The authors of what is widely considered the definitive paper on coral stress, published in 2015 in Archives of Environmental Contamination and Toxicology, state that coral ossification is “one of the strangest cases of developmental endocrine disruption to wildlife.”
The team goes on to cite a bunch of papers that explain how the levels of certain hormones, like estrogen, can be disrupted by oxybenzone in mammals and cause skeletal problems. In vertebrates, high levels of estrogen can result in hyper-ossification (the overproduction of bone tissue), and low levels of estrogen lead to bone loss, as documented in post-menopausal women who develop osteoporosis.
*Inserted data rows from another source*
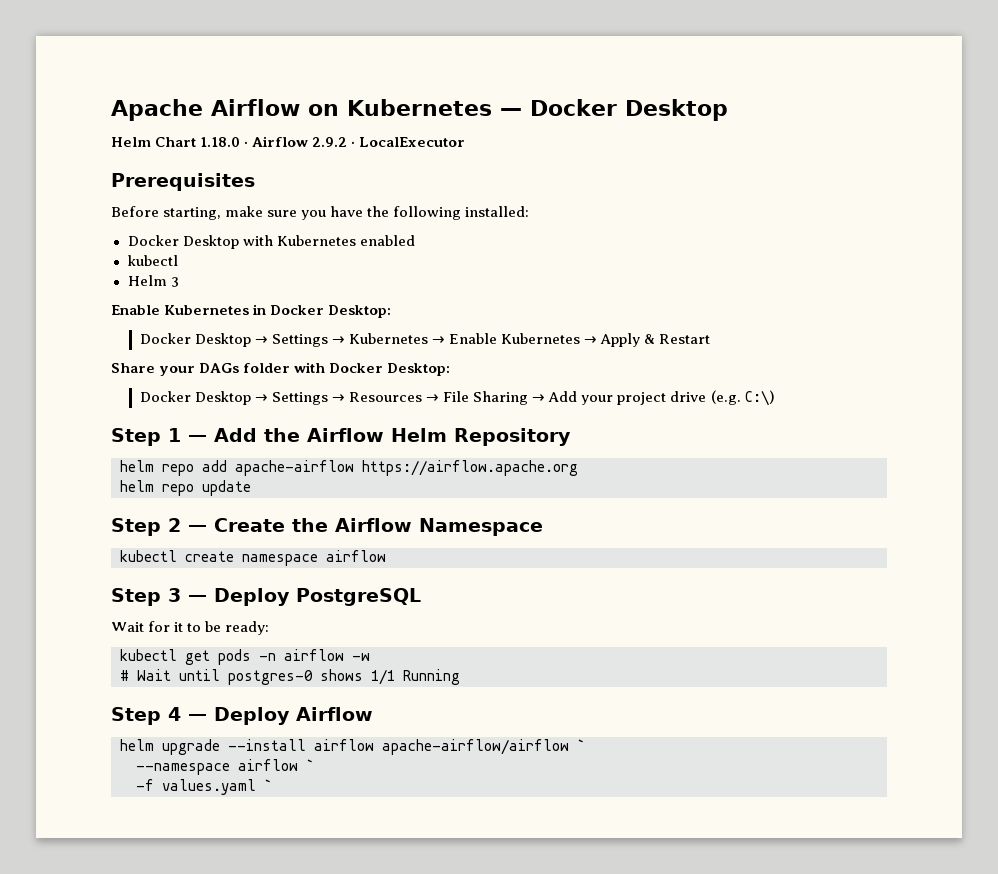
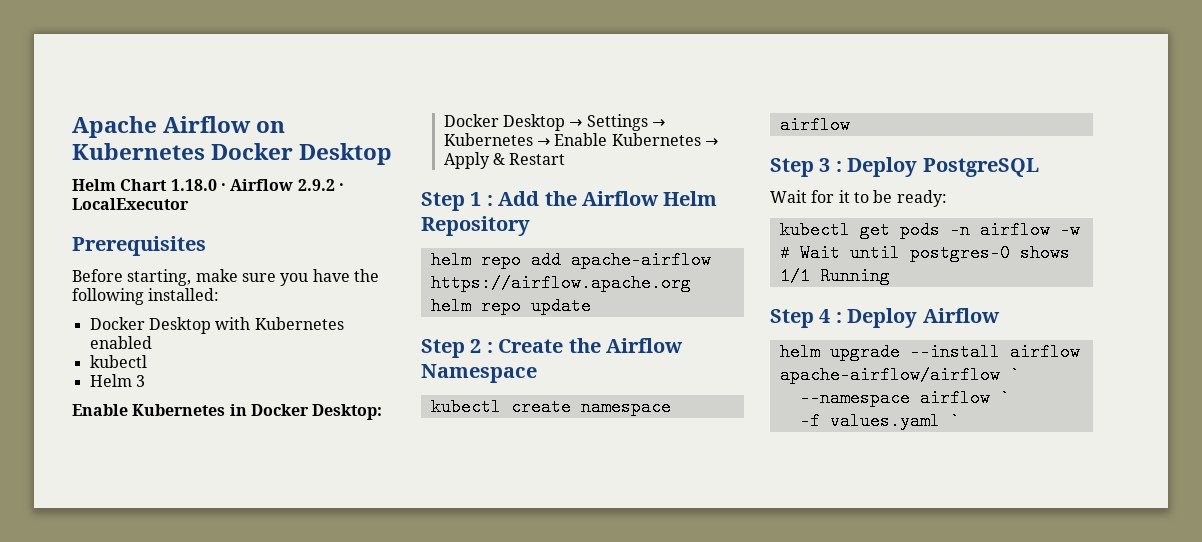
- Apache Airflow on Kubernetes — Docker Desktop
+ Apache Airflow on Kubernetes Docker Desktop
- Share your DAGs folder with Docker Desktop:
- Docker Desktop → Settings → Resources → File Sharing → Add your project drive (e.g. C:\)
- Step 1 — Add the Airflow Helm Repository
+ Step 1 : Add the Airflow Helm Repository
- Step 2 — Create the Airflow Namespace
+ Step 2 : Create the Airflow Namespace
- Step 3 — Deploy PostgreSQL
+ Step 3 : Deploy PostgreSQL
- Step 4 — Deploy Airflow
+ Step 4 : Deploy Airflow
When it comes to coral and sunscreen, the idea is that oxybenzone somehow disrupts the coral’s own “endocrine systems” in the same way that certain chemicals affect estrogen in vertebrates, causing over-ossification.
This is just a hypothesis, cautions Tarrant, who says we still don’t know whether this mechanism is what actually causes the coral to self-destruct in such a dramatic way. It is true, however, that coral have internal signaling systems that can be potentially disrupted by chemicals.
“The very short answer is that we don’t know enough about how ‘endocrine-like’ systems work in corals to understand how sunscreens would affect them,” Tarrant says. “The response of corals may be related to disrupting a specific signaling system, or it may be a more general stress response.”
Tarrant explains that corals do produce certain compounds that act like signaling molecules, much like estrogen in vertebrates. She suggests that the sunscreen might mimic natural signaling molecules in coral that could cause it to produce that self-destructive respose. The 2015 study additionally demonstrated that oxybenzone caused deformations in the skeletons of young coral, adding credence to the idea that oxybenzone does mimic some type of natural molecule.
But even that leads to another mystery: “We just don’t know specifically which molecules and how they act on a molecular level,” Tarrant adds.
Coral physiology researchers are still debating how coral signaling systems might be affected by these chemicals. What we do know is that oxybenzone is harmful to corals and that banning it will likely have a positive effect on maintaining coral reefs around the world. And because coral and its many inner workings still remain a mystery, we’re better off trying to save as much of it as we can until we figure things out. If the bill passes, it won’t go into effect until 2021, which means you have plenty of time to find a sunscreen alternative.